# [HW 1.5a] Mojave Wind Turbines

1.   Logging Changes
Here’s a model that I built for a client about a dozen years ago to consider an investment with a partner in a wind power project in California’s Mojave desert.  Over the course of the development of a project, certain economic aspects of the project evolve, and those changes need to be reflected in the financial model.

As an example, start with the model 2014.1201.EurEnx.Mojave Wind.1.  At this point, many aspects of the model will be unfamiliar to you, but I’m providing this to you as an example of how a full blown cash flow model for an industrial facility might be structured.
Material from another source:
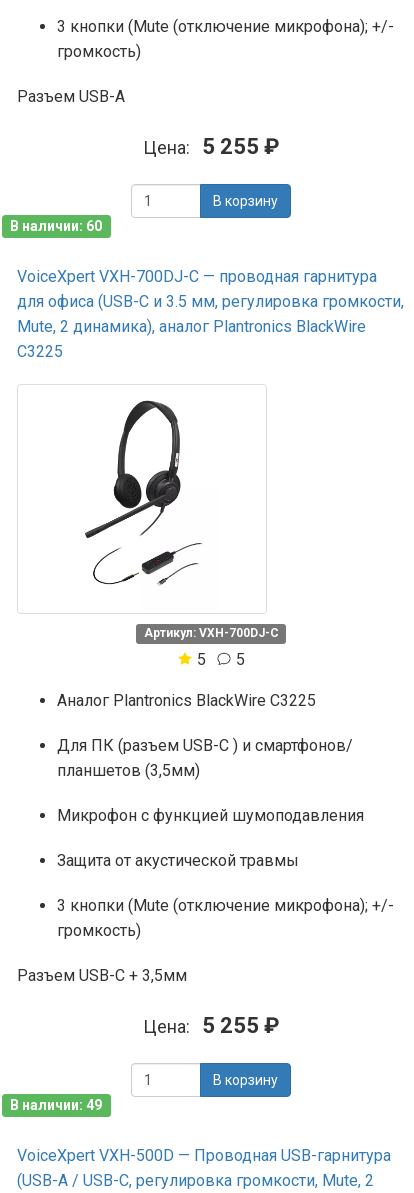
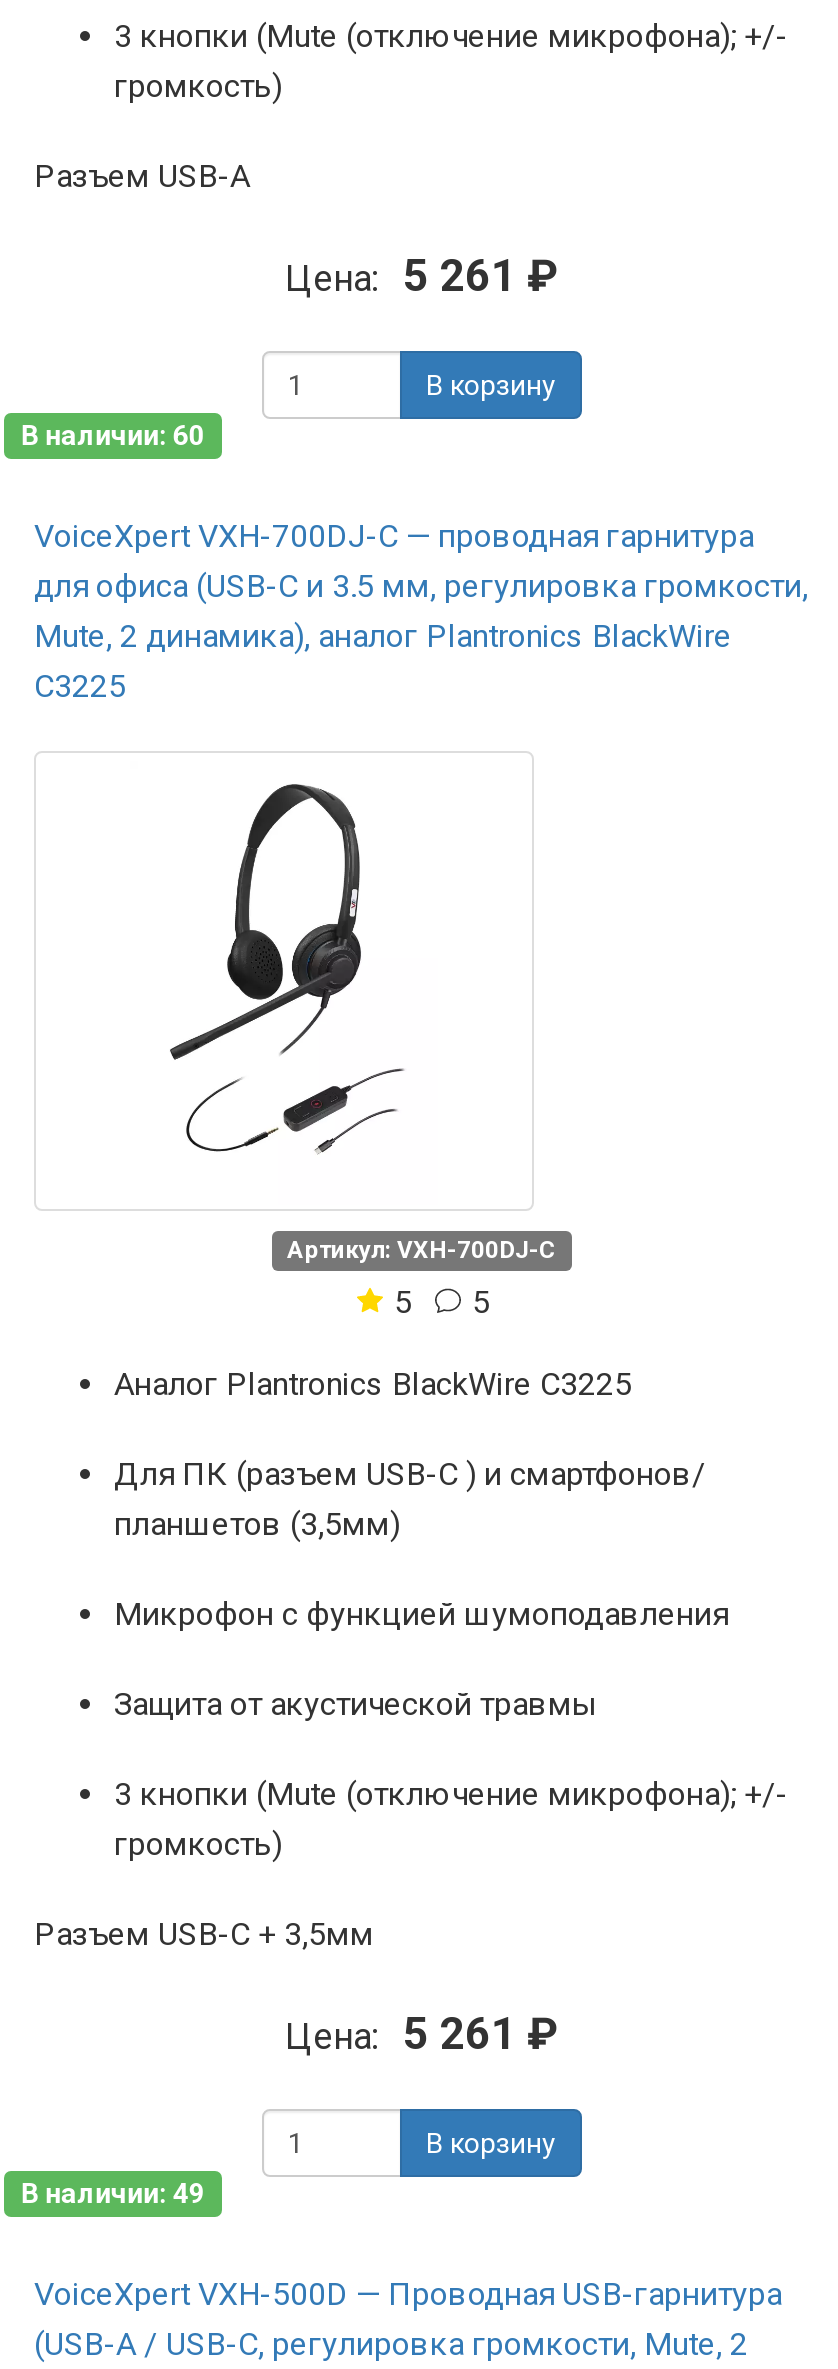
- Цена: 5 255 ₽
+ Цена: 5 261 ₽

- Цена: 5 255 ₽
+ Цена: 5 261 ₽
Here are the changes that need to be made:

1. Increase the number of wind turbines from 40 to 50.
2. Increase the rated capacity of each turbine to 1.75 MW from 1.5 MW.
3. Decrease the power purchase rate price by 5%
4. Decrease the administrative expenses by \$20,000 to \$140,000 from \$160,000.
5. Assume that the project will start 3 months later

Do this by preparing a step by step change log, showing the evolution of the base case

from: 2014.1201.EurEnx.Mojave Wind.1.xls
to: 2015.0110.EurEnx.Mojave Wind.2.xls.

Save the new base case.

For each change, it would be a good idea to leave a formula either on the left side or the right side that refers back to the cell that was changed.  This will act as a pointer, so in case you need to redo it, you can.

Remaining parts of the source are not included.